Portugal: Boavista (2000/2001)
Lima puluh lima tahun setelah Os Belenenses menjadi tim pertama untuk memecahkan hegemoni tiga besar Portugal (Benfica, Porto, dan Sporting CP), Boavista mengulanginya. Pasukan Jaime Pacheco menjadi pukulan atas nama klub kecil Liga.
Rusia: Rubin Kazan (2008)
Kazan lebih dikenal sebagai tim hoki es, basket, dan voli, tapi itu berubah setelah Rubin merekrut Sergei Semak, Goekdeniz Karadeniz, Serhiy Rebrov, dan Savo Milosevic. Pelatih Kurban Berdyev memenangkan tujuh laga pertamanya dan setelah itu tak pernah turun dari peringkat 1.
Spanyol: Atletico Madrid (2013/2014)
Pelatih Diego Simeone mengakhiri sembilan musim dominasi Real Madrid dan Barcelona.

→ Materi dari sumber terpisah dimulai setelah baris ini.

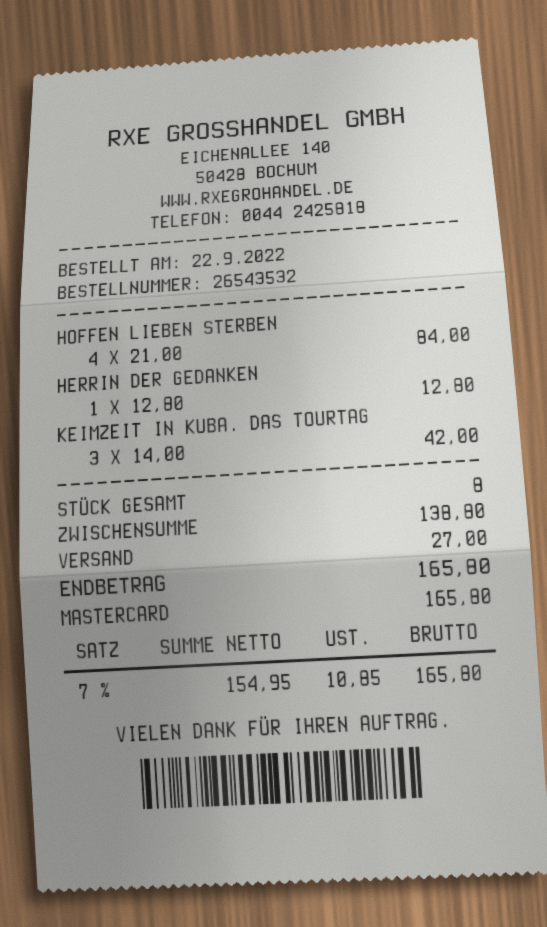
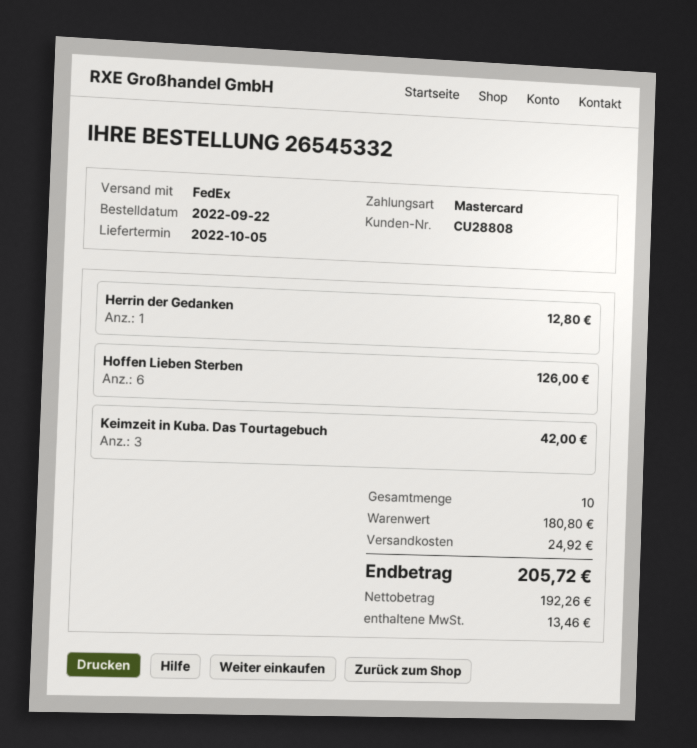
order number: 26543532 -> 26545332
HOFFEN LIEBEN STERBEN: 4 for 84.00 -> 6 for 126.00
total quantity: 8 -> 10
subtotal: 138.80 -> 180.80
shipping: 27.00 -> 24.92
net: 154.95 -> 192.26
tax: 10.85 -> 13.46
total: 165.80 -> 205.72

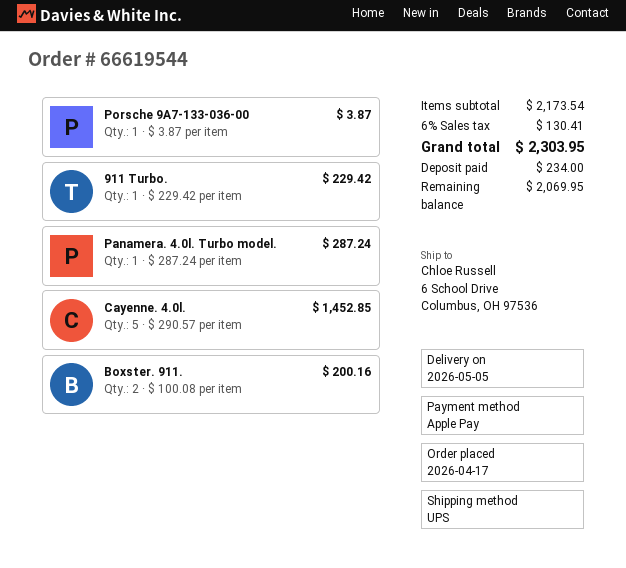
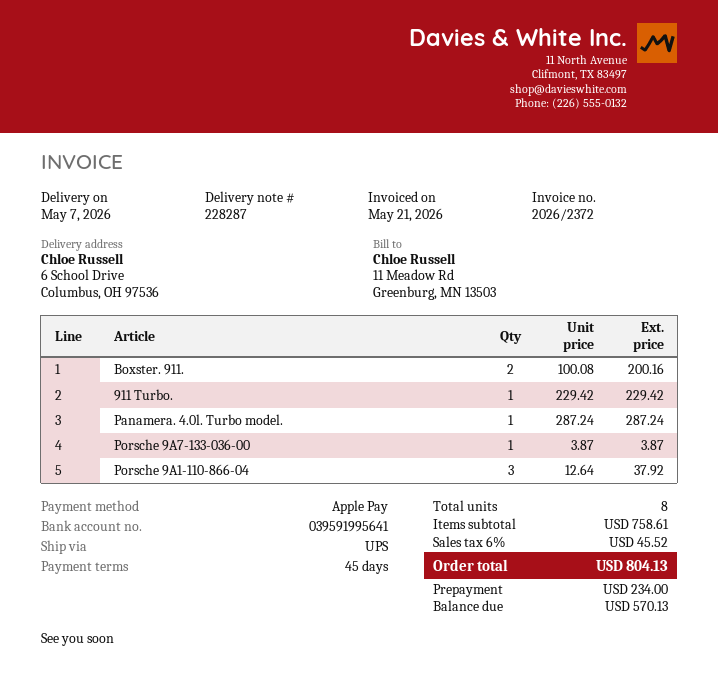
delivery date: 2026-05-05 -> 2026-05-07
Cayenne. 4.0l.: 5 x 290.57 = 1452.85 -> none
Porsche 9A1-110-866-04: none -> 3 x 12.64 = 37.92
subtotal: 2173.54 -> 758.61
tax: 6% = 130.41 -> 6% = 45.52
total: 2303.95 -> 804.13
balance: 2069.95 -> 570.13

Hasil imbang 1-1 di Barcelona pada hari terakhir kampanye dikonfirmasi gelar kesepuluh Atletico dan pertama sejak 1996. Los Rojiblancos hanya kalah empat kali sepanjang musim.
Turki: Bursaspor (2009/2010)
Kejutan terbesar dalam sejarah Super Lig Turki, Bursaspor satu-satunya tim juara di luar Istanbul sejak tahun 1984. Menampilkan pemain kunci Pablo Batalla, Volkan Sen, Sercan Yildirim, dan Ozan Ipek, Bursaspor menang 2-1 melawan Besiktas, dan memastikan juara setelah Fenerbahce ditahan 1-1 oleh Trabzonspor.
Ukraina: Tavriya Simferopol (1992)
Shakhtar Donetsk atau Dynamo Keiv mengklaim trofi Liga Ukraina sejak pertama, namun pasukan Anatoliy Zayaev membawa Tavriya Simferopol menjuarai Liga Ukraina musim 1992.